"I know," he whispered, his eyes fixed steadily on the men.
After a silence she said under her breath: "I understand better now why I ought to wait for you—if there is any hope for us,—as long as there is any chance. And after that—if there is no chance for us—then nothing can matter."
"I know."
"To-night, earlier, I did not understand why I should deny myself to myself, to you, to them.... I did not understand that what I wished for so treacherously masked a—a lesser impulse—"
He said, quietly: "Nothing is surer than that you and I, one day, shall face our destiny together. I really care nothing for custom, law, or folk-way, or dogma, excepting only for your sake. Outside of that, man's folk-ways, man's notions of God, mean nothing to me: only my own intelligence and belief appeal to me. I must guide myself."

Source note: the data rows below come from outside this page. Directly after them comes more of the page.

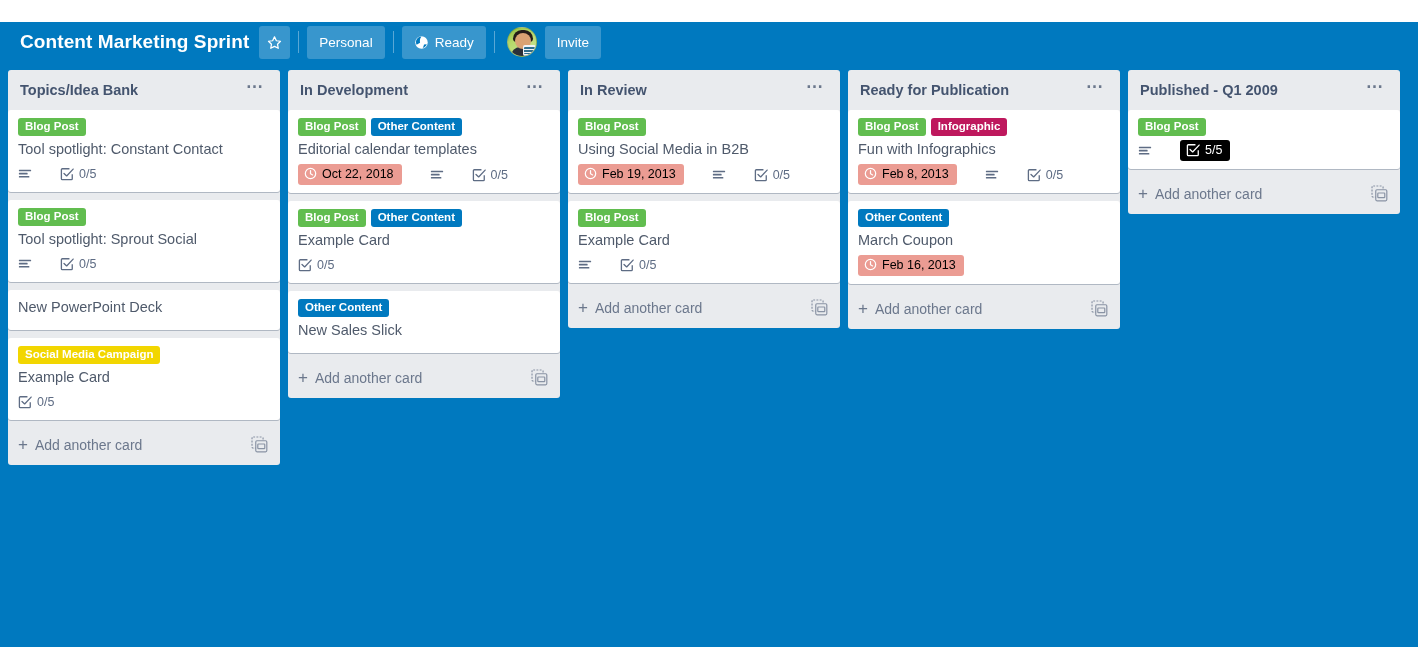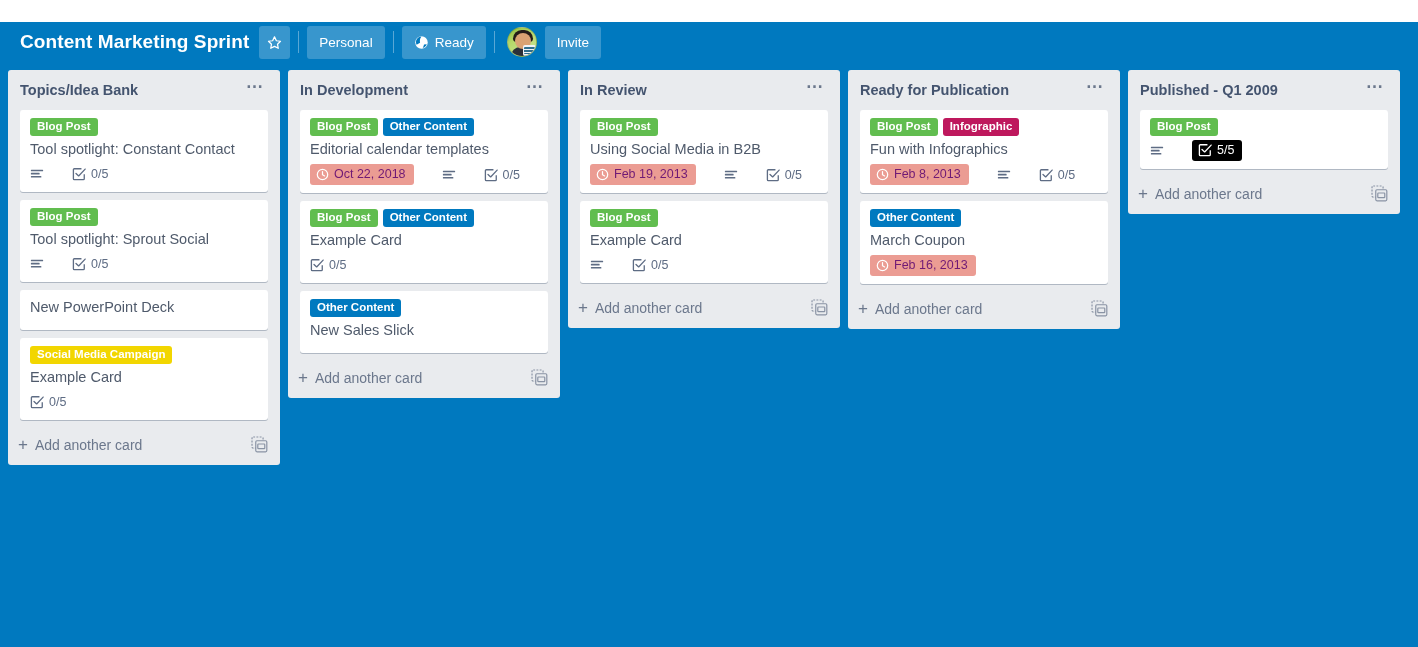"Blog Post" .cards { padding: 0 12px -> 0 0 }
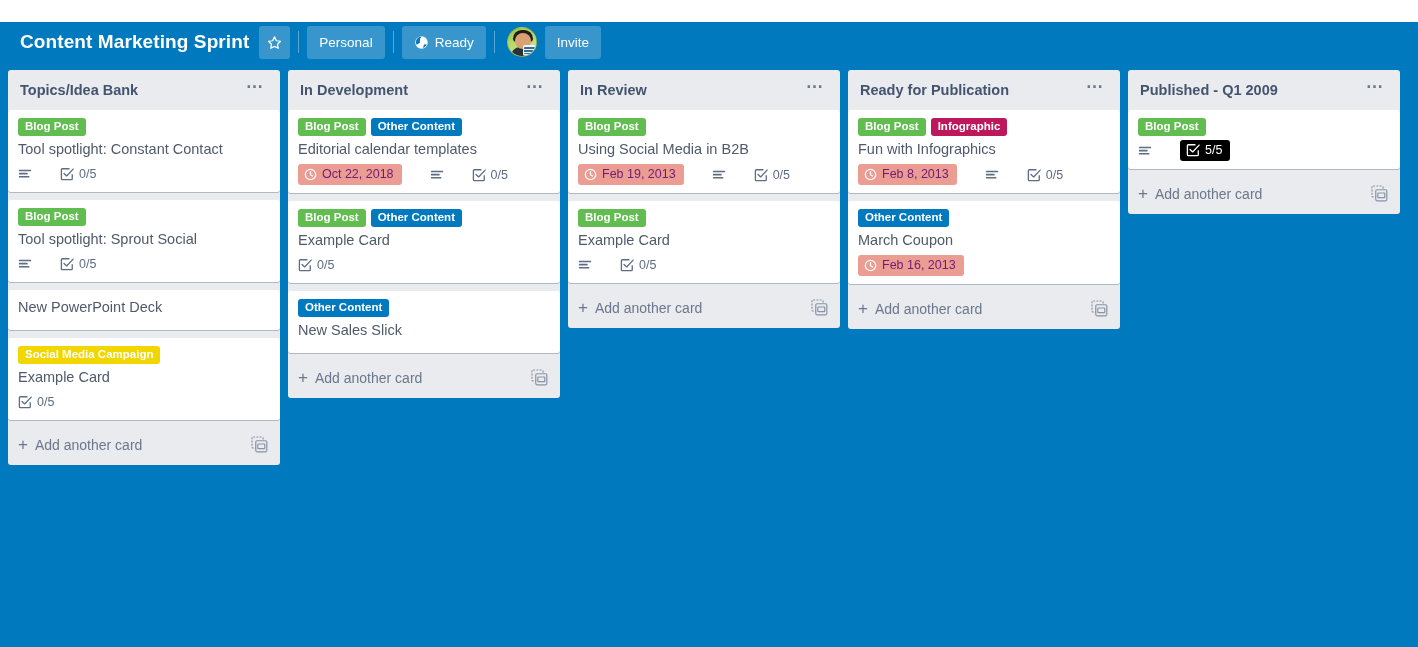"Oct 22, 2018" .due { align-items: flex-end -> flex-start; color: #701a75 -> #000000 }
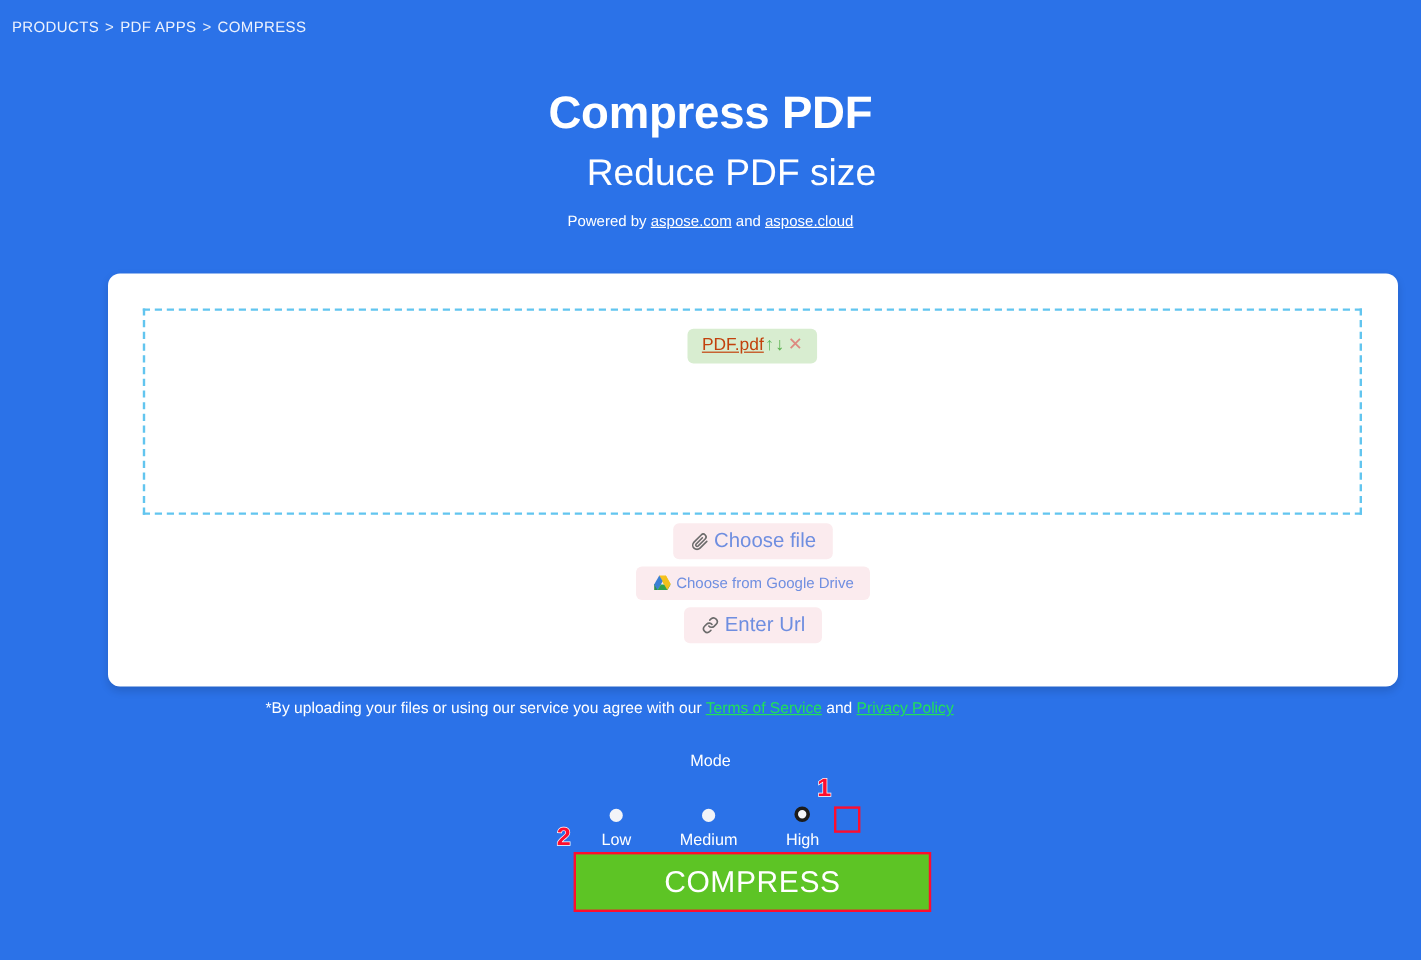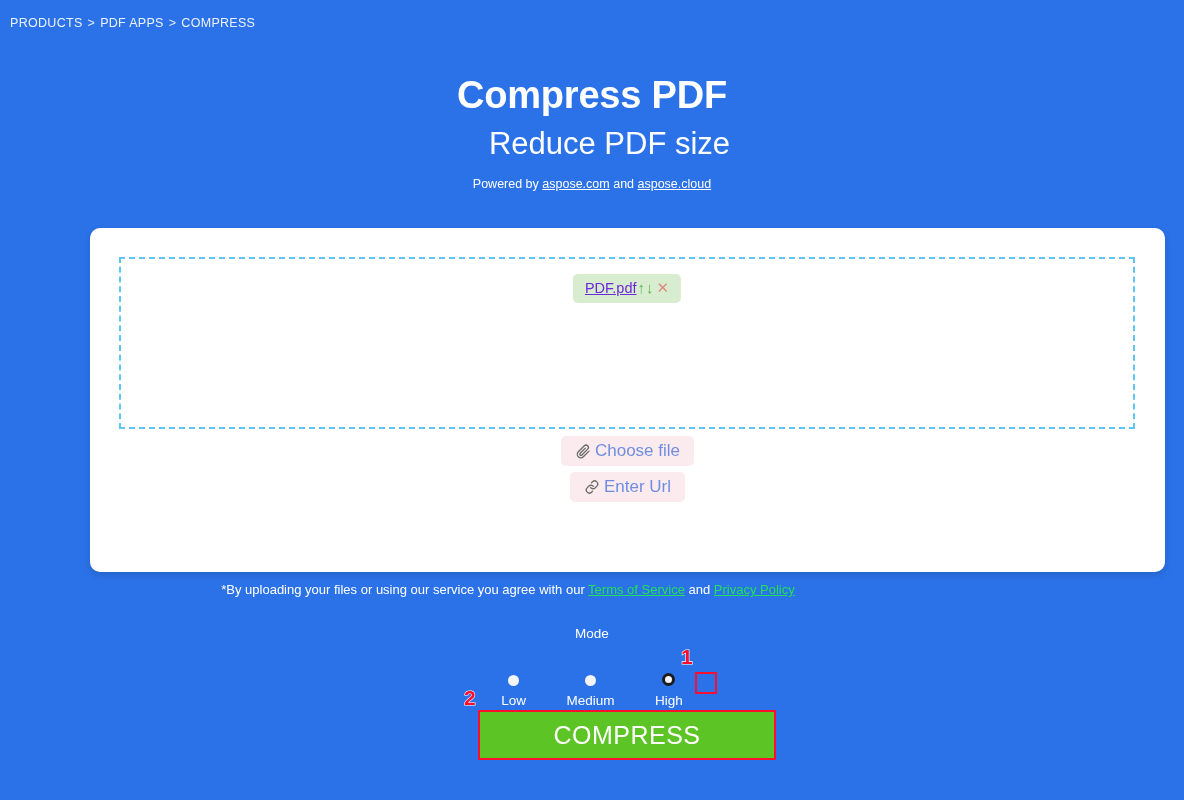"PDF.pdf" .file-chip .fname { color: #6d28d9 -> #c2410c }
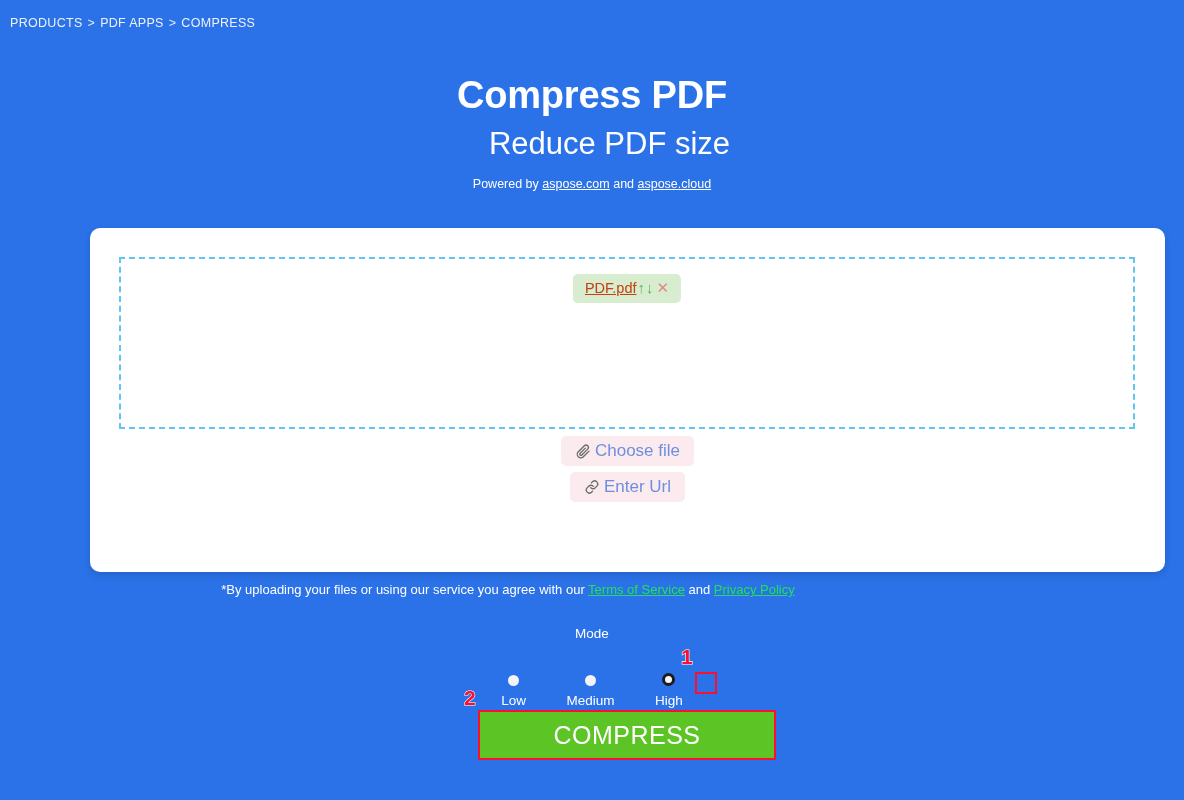"Choose from Google Drive" button.pink-btn { html: none -> <button> <span> <svg> <path></path> <path></path> <path></path> <path></path> <path></path> </svg> </span> <span>Choose from Google Drive</span> </button> }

"Guide me, too," she said. "For I have come into a wisdom which dismays me."
He nodded and looked down, calmly, at the two men who had not stirred from the shadow of the foliage.
She rose to her feet, hesitated, slowly stretched out her hand, then, on impulse, pressed it lightly against his lips.
"That demonstration," she said with a troubled laugh, "is to be our limit. Good night. You will try to sleep, won't you?... And if I am now suddenly learning to be a little shy with you—you will not mistake me; will you?... Because it may seem silly at this late date.... But, somehow, everything comes late to me—even love, and its lesser lore and its wisdom and its cunning. So, if I ever seem indifferent—don't doubt me, Clive.... Good night."